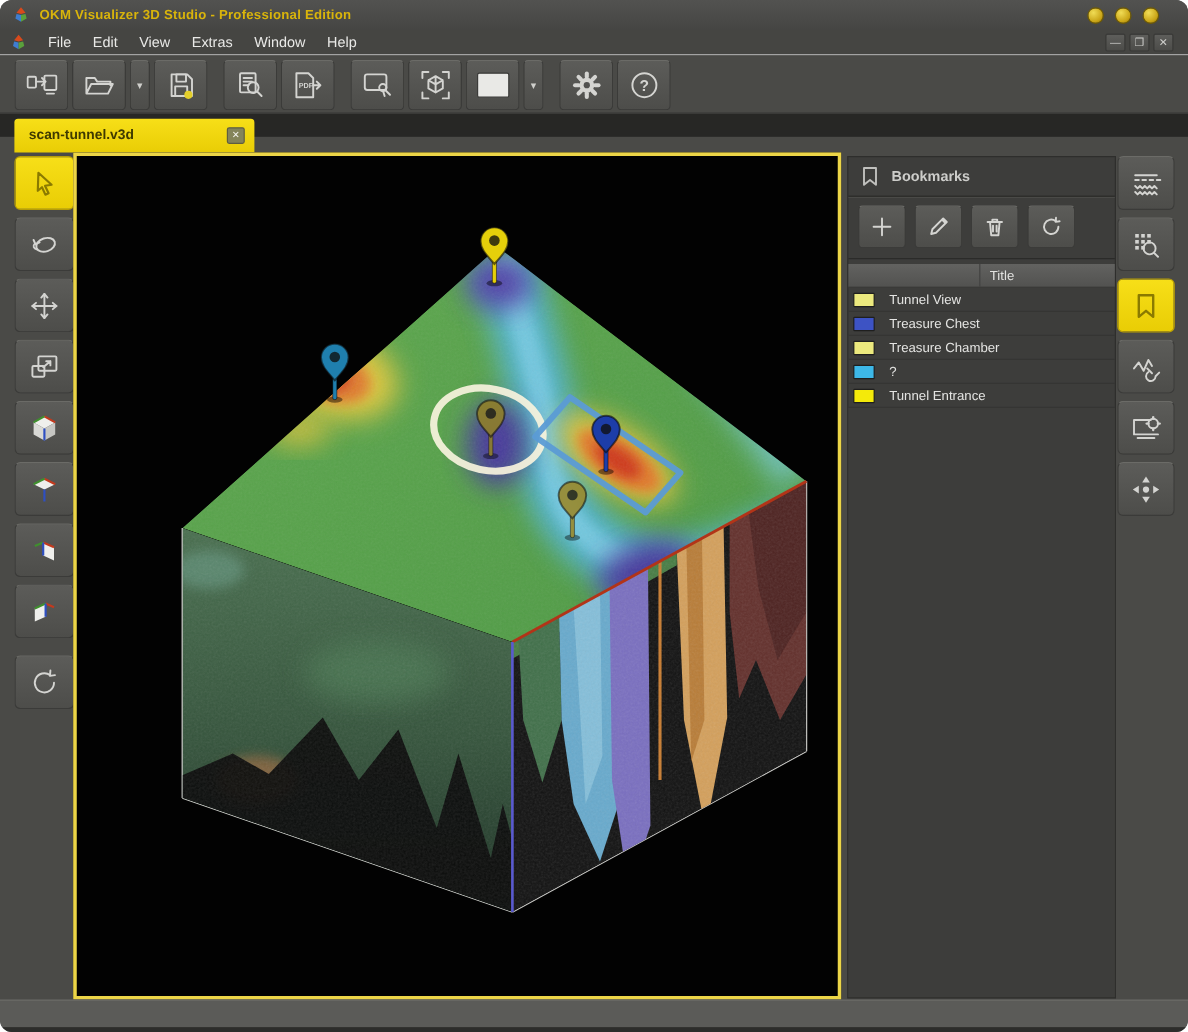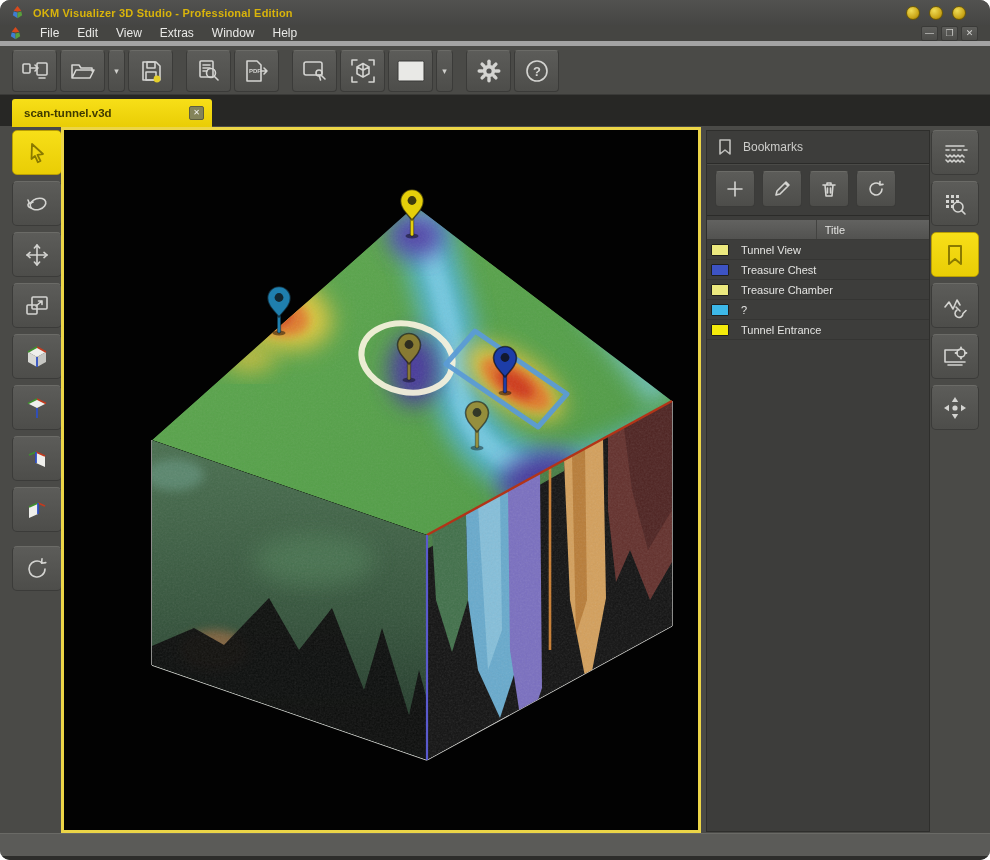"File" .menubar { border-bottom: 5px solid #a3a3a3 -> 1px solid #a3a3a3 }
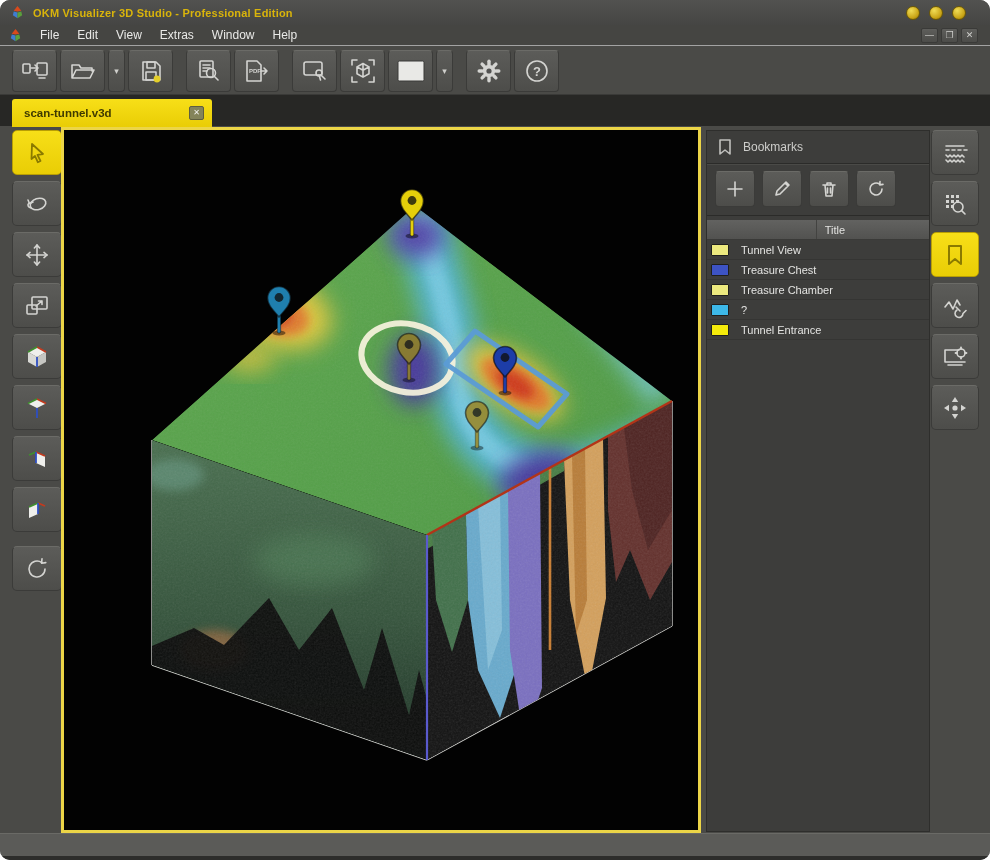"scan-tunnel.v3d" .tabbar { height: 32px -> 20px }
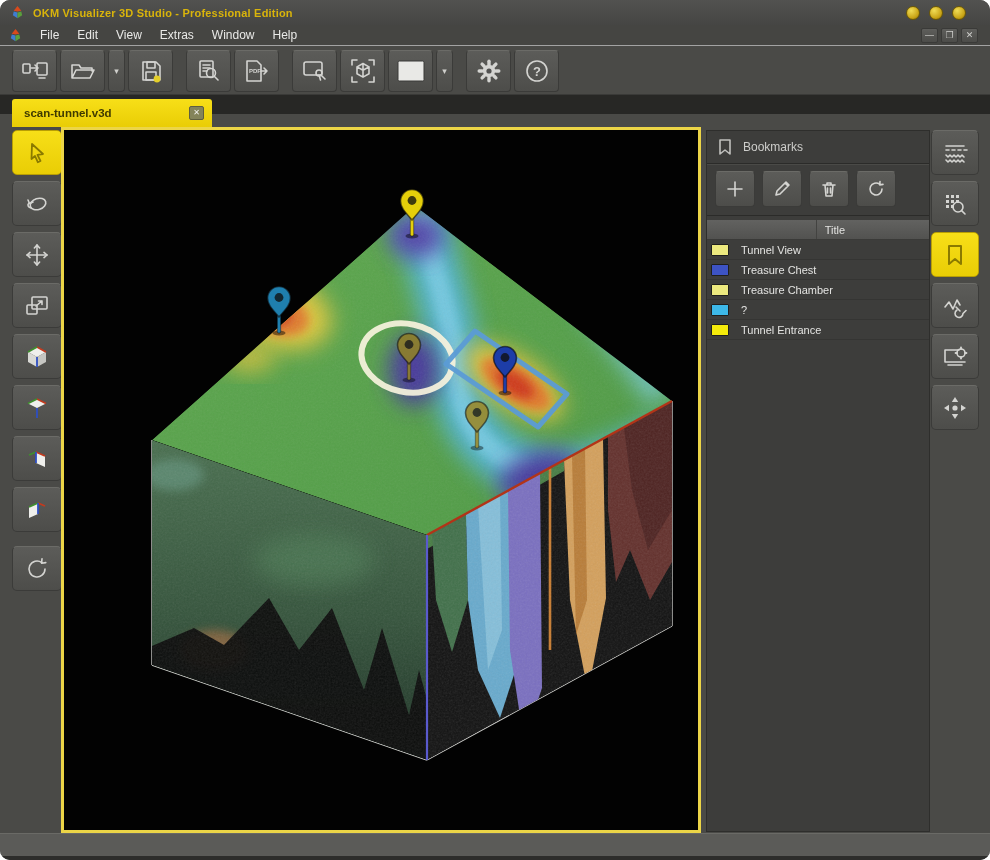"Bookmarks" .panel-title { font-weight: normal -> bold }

---

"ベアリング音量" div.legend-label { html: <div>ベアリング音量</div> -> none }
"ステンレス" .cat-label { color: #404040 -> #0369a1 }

* * *

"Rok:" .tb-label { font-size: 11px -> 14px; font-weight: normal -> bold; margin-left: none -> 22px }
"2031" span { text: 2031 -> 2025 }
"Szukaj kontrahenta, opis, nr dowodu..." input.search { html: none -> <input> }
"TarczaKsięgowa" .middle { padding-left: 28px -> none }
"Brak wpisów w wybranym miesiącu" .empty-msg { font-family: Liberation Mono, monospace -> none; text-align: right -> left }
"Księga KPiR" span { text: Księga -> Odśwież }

→ **Prompt**
Extract every line of the records above that contains the word "none".

→ **Your solution**
"ベアリング音量" div.legend-label { html: <div>ベアリング音量</div> -> none }
"Rok:" .tb-label { font-size: 11px -> 14px; font-weight: normal -> bold; margin-left: none -> 22px }
"Szukaj kontrahenta, opis, nr dowodu..." input.search { html: none -> <input> }
"TarczaKsięgowa" .middle { padding-left: 28px -> none }
"Brak wpisów w wybranym miesiącu" .empty-msg { font-family: Liberation Mono, monospace -> none; text-align: right -> left }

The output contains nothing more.